▶ _PROBLEM REQUIREMENTS_:
Tally the lines of the entries in which the string "family" occurs, and say only how many.

────────────────

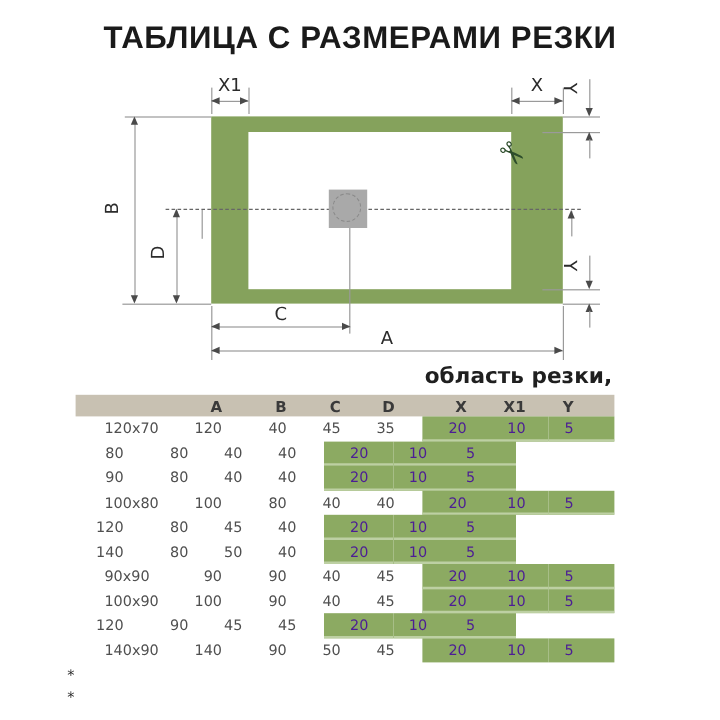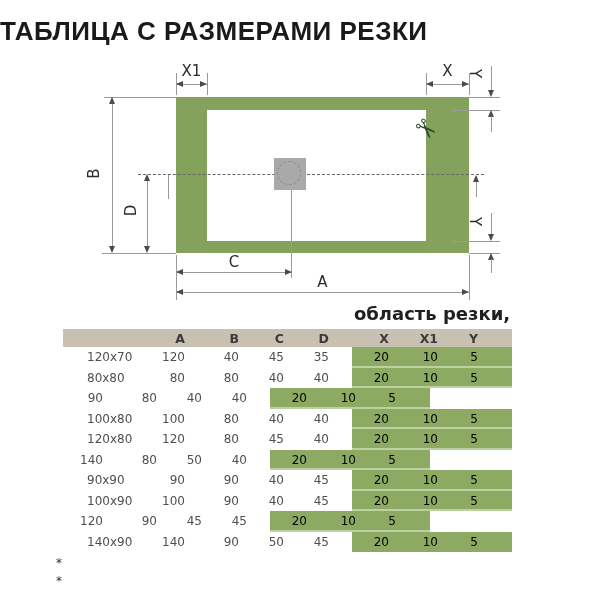--- a/index.html
+++ b/index.html
@@ -5,7 +5,7 @@
   html,body{margin:0;padding:0;background:#fff;}
   .canvas{position:relative;width:600px;height:600px;background:#fff;overflow:hidden;
           font-family:"DejaVu Sans",sans-serif;color:#2d2d2d;}
-  .title{position:absolute;top:16px;left:0;width:600px;
+  .title{position:absolute;top:16px;left:0;width:600px;text-align:center;
          font-family:"Liberation Sans",sans-serif;font-weight:bold;font-size:26px;
          letter-spacing:.5px;color:#1a1a1a;}
   

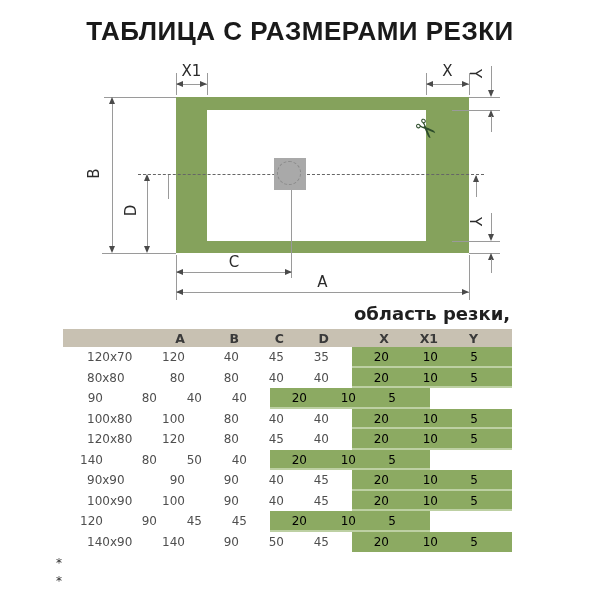--- a/index.html
+++ b/index.html
@@ -42,7 +42,7 @@
   .c5{width:58px;padding-right:21px;}
   .c6{width:47px;padding-right:19px;}
   .c7{width:55px;padding-right:34px;}
-  .trow:not(.head) .g{background:#8caa62;color:#000000;}
+  .trow:not(.head) .g{background:#8caa62;color:#4c1d95;}
   .trow:not(.head):not(:last-child) .g{box-shadow:inset 0 -2px 0 #bdd0a3;}
   
   .fnote{position:absolute;left:56px;width:500px;display:flex;font-size:12px;color:#2d2d2d;}

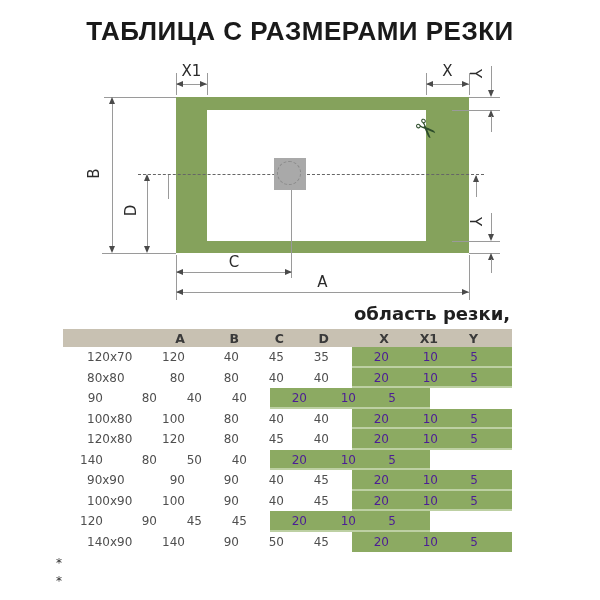--- a/index.html
+++ b/index.html
@@ -152,7 +152,6 @@
       <div class="cell c7 g">5</div>
     </div>
     <div class="trow">
-      <div class="cell c0">80x80</div>
       <div class="cell c1">80</div>
       <div class="cell c2">80</div>
       <div class="cell c3">40</div>

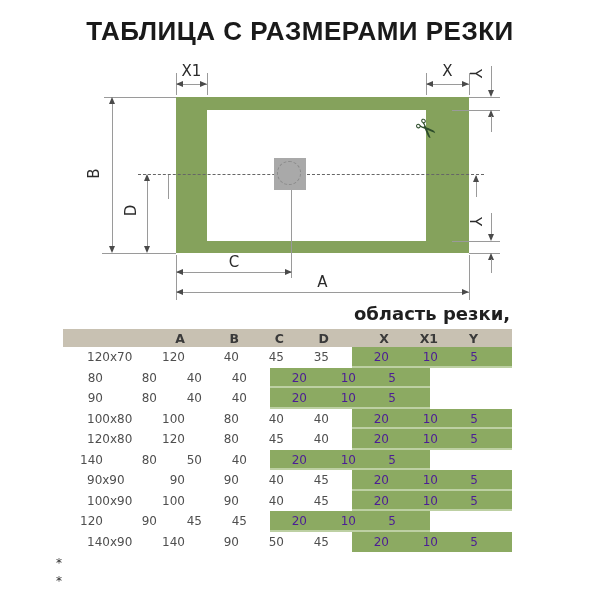--- a/index.html
+++ b/index.html
@@ -180,7 +180,6 @@
       <div class="cell c7 g">5</div>
     </div>
     <div class="trow">
-      <div class="cell c0">120x80</div>
       <div class="cell c1">120</div>
       <div class="cell c2">80</div>
       <div class="cell c3">45</div>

────────────────

▶ _RESULT OF THIS EXERCISE_:
2